So, here, I start my journey through religion. My goal: to provide an informed answer to the question, “what’s going on in there?” of every place of worship I visited. What pieces of divine wisdom would I gather along the way? What, if anything, would I get from these experiences that I’m not getting by staying firmly planted in a secular world?
Before going forward, I would have to tell my family what I was doing. I couldn’t just wake up Sunday mornings and leave the house without my husnand, Phil, wondering where I was headed. When I told him that, at least for a while, I would be gone for a portion of every Sunday he furrowed his brow and muttered “that sucks.”
I told my grandmother, my dad’s mom and my only living grandparent, over the phone. She is the most religious of my remaining family, although her association with the Greek Orthodox Church in Dallas has become mostly cultural: christenings, weddings, funerals. I told her I was going to stay in a monastery for a week and she cried, “They’ll rape you!” Her hearing is not so good, though it turns out she heard me just fine. I eased her into the idea over the course of several conversations.

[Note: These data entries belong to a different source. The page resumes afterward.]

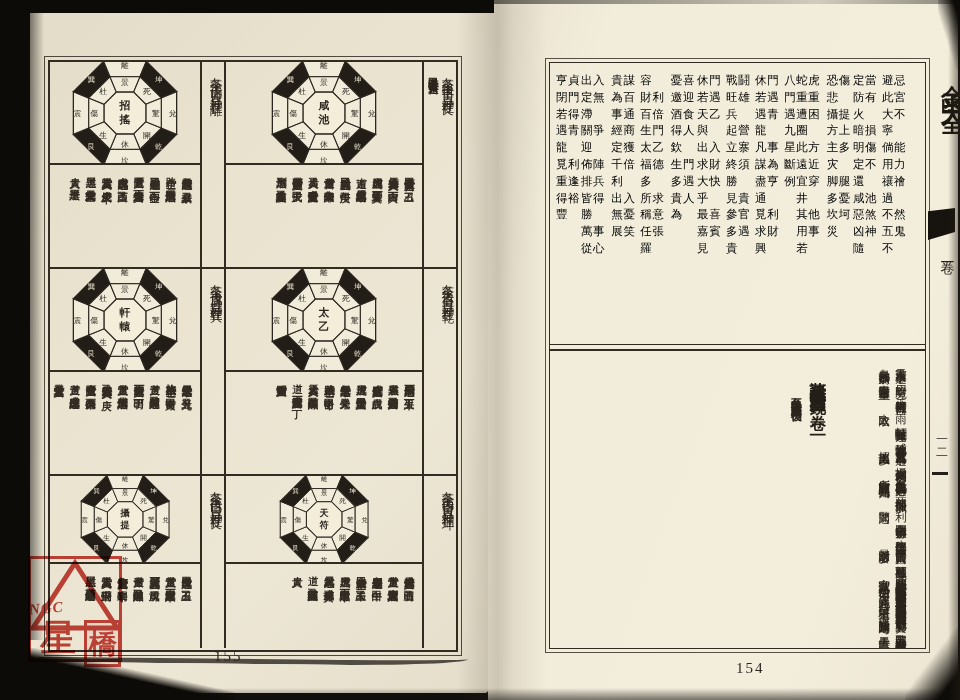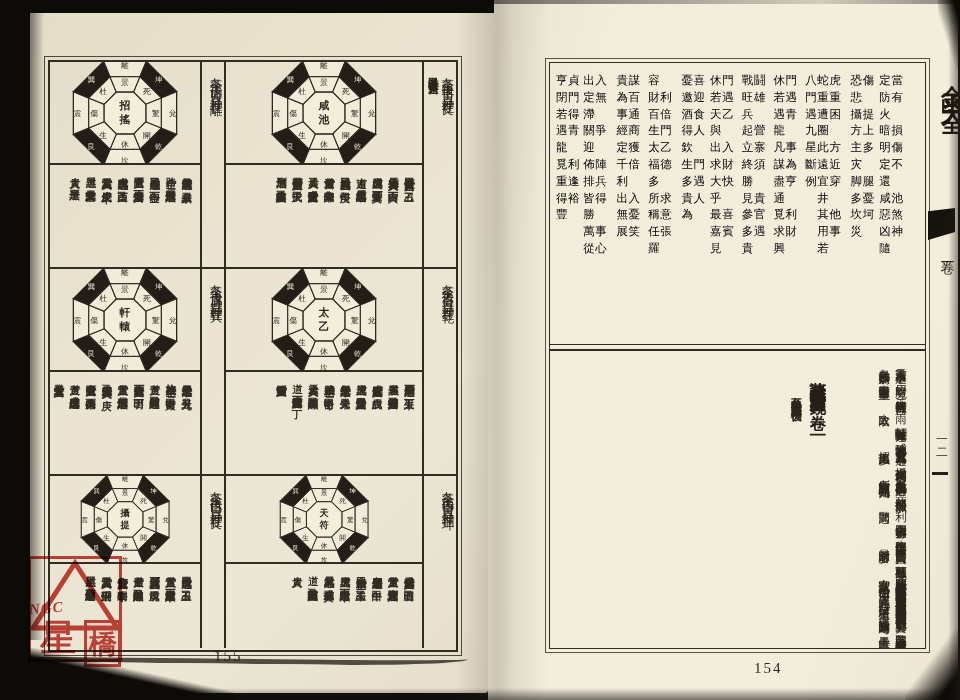--- a/index.html
+++ b/index.html
@@ -454,6 +454,7 @@
 
   <div class="rp-frame">
     <div class="rp-top">
+        <div class="vcol">避忌此宮大不寧　倘能用力禳禬過　不然五鬼不</div>
         <div class="vcol">定當防有火　暗損明傷定不還　咸池惡煞凶神隨</div>
         <div class="vcol">恐傷悲　攝提方上主多灾　脚腿多憂坎坷災</div>
         <div class="vcol">蛇虎重重遭困圈　此方遠近宜穿井　其他用事　若</div>

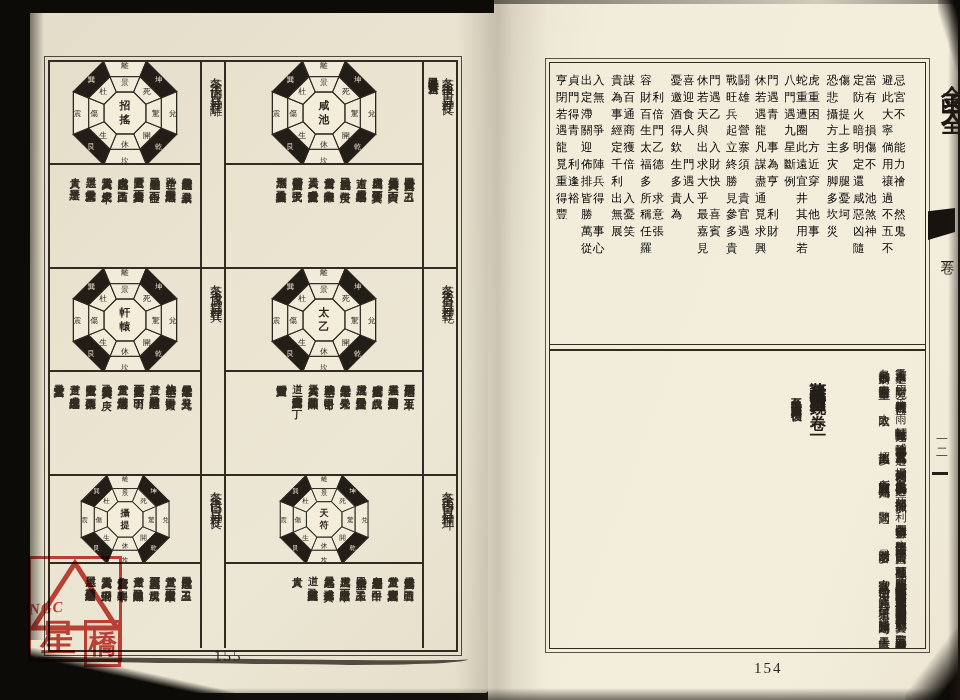--- a/index.html
+++ b/index.html
@@ -61,7 +61,7 @@
   .lp-pagenum, .rp-pagenum { position:absolute; font-family:"Liberation Serif", serif;
     font-size:15px; color:#2a251f; letter-spacing:2px; }
   .lp-pagenum { left:214px; top:648px; }
-  .rp-pagenum { left:754px; top:660px; }
+  .rp-pagenum { left:736px; top:660px; }
   .lp-bottom-warp { position:absolute; left:38px; top:650px; width:430px; height:14px;
     border-bottom:5px solid rgba(30,25,18,.75); border-radius:0 0 48%/10px; transform:rotate(.6deg); }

My parents were the ones I was most nervous about. We had a family friend who became a born-again Christian when I was growing up and it was with a mixture of pity and sorrow that we spoke of her. She may have been reborn on the other side but she had died on our side. They took the news of my project stoically, though with a bit of confusion at first. It helped that I couched it as a “scientific study,” and that I was going to many places of worship and exploring several religions. How would they feel if I settled on a religion, became a member at a single place of worship? I had a feeling that would be much harder news to break.